I think they are attracted to and get mad at vibration and the exhaled breath of mammals (humans). Not sure about that. I think I seen something about it on TV. Glad to hear you are o.k. and didn't have an accident.


----------



## herschel (Sep 4, 2002)

It's still better than a desk job, don't you think?


----------



## Reed (Sep 4, 2002)

One reason it's so important to have some Benadryl in the tool box. Paper wasps in a palm nailed me and my spikes wouldn't let me down as fast as my mind wanted to. When I hit the dirt everyone ran! 

Even if your not too allergic to stings it's possible for any of us to get nailed by dozens or even hundreds of 'em. If that happens, we're cool to come down slowly and cautiously (dosn't make any difference at that point anyway) and get four pills or an injection pronto. Head, neck and vascular stings could lead to anaphylactic shock and that sucks big time - even if we're not reactive to stings.

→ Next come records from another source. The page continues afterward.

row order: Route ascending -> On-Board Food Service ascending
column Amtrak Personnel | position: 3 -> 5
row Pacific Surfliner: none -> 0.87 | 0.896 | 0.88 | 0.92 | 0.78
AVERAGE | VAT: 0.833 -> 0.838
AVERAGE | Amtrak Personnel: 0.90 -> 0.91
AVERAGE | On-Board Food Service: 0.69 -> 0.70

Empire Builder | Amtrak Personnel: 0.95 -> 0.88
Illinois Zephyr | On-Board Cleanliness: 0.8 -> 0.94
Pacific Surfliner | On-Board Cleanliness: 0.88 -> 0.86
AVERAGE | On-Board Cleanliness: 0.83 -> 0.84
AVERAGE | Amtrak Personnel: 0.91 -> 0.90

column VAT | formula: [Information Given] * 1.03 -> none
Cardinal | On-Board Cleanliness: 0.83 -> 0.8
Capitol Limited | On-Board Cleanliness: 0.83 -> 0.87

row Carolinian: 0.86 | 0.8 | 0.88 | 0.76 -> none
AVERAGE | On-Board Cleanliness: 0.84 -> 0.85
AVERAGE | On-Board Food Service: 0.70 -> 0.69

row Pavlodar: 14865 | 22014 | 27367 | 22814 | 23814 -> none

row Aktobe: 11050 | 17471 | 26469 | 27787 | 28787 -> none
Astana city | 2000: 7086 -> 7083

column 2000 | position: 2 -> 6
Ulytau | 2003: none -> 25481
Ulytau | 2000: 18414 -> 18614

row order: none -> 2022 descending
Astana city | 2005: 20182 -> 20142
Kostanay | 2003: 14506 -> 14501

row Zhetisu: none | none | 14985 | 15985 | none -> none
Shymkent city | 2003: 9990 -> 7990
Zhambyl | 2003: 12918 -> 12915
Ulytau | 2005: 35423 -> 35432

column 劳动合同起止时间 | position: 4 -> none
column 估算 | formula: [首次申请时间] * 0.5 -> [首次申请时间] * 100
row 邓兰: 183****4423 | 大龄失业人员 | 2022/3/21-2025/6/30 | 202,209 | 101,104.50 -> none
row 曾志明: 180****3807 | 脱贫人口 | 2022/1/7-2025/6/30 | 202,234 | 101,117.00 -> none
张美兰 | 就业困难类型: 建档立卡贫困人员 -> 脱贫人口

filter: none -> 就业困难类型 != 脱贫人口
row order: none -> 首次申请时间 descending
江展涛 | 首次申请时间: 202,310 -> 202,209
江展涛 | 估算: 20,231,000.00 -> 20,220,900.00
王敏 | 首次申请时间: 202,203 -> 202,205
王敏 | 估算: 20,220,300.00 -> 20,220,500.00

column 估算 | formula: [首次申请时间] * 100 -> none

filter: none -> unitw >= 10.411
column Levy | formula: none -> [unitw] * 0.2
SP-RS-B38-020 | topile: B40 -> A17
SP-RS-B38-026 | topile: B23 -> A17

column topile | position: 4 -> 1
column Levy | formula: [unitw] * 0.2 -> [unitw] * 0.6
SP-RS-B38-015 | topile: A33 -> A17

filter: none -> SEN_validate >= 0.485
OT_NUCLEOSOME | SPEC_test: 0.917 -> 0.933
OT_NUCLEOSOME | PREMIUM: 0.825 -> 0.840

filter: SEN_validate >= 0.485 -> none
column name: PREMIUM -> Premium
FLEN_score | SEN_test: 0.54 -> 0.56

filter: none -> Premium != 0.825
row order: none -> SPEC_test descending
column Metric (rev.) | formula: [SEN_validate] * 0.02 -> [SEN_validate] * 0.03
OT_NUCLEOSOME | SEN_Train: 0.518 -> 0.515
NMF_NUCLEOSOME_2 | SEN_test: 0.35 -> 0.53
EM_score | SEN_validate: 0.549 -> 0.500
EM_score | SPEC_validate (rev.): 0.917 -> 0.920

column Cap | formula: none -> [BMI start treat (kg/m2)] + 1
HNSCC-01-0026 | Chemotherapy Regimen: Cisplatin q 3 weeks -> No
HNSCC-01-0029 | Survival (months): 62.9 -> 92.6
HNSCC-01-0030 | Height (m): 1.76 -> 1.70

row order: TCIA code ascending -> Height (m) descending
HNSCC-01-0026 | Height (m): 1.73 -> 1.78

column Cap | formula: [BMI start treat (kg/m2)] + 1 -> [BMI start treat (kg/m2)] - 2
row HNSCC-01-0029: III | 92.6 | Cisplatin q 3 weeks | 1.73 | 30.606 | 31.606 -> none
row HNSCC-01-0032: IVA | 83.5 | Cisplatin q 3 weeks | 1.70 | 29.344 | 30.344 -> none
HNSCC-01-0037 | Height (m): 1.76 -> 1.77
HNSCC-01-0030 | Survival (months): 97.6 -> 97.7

By the way, since we've been well within the killer bee zone for the past six years, anyone know their northern reaches now? They are a force to be reaconed with for tree people, expecially climbers.


----------



## The Big Hurt (Sep 4, 2002)

> _Originally posted by oakwilt _
> *By the way, since we've been well within the killer bee zone for the past six years, anyone know their northern reaches now? They are a force to be reaconed with for tree people, expecially climbers. *



Thats funny you ask that because I just saw a special on African Killer Bees today on the discovery channel. They showed how the bees spread from Africa to South America and up through Mexico on to Texas, Arizona, Nevada, and the southern tip of California. As far as the map showed they dont exist any futher north than central TX. Their ascent up into the continental U.S. which was rapidly moving north took a sharp turn westward.


----------



## Stumper (Sep 5, 2002)

Murph, Glad you were able to keep your cool. Like 165 , I tend to flee the winged warriors. Actually I can usually work around them without getting stung-but not always. several years ago I reached right up into a yellw jacket nest. One zoomed out and stung me right on the bridge of the nose. I'm not extrmely allergic but that one made me pretty miserable-eyes swelling mucous pouring. I weally wub dis job.


----------



## John Paul Sanborn (Sep 5, 2002)

My buddy picked up a dry brushpile the otherday and a swarm came out after him. as he was running he counted seven hits before he lost count. He's not alergic, thank God. I know guys that have to keep atropine in the truck in case they get stung.


----------



## sawyer (Sep 5, 2002)

I hope he has an epi pen. Atropine wont do him much good VS. an allergic reation.


----------



## FBerkel (Sep 5, 2002)

Years ago I had to cut one piece right next to a hornets nest. So I tied in with just a strap, ran a line down at a low angle to the base of another tree, and clipped into it with a biner. When they attacked, I unstrapped and slid down. I think this maneuver is called a Marine Slide for Life, and it worked.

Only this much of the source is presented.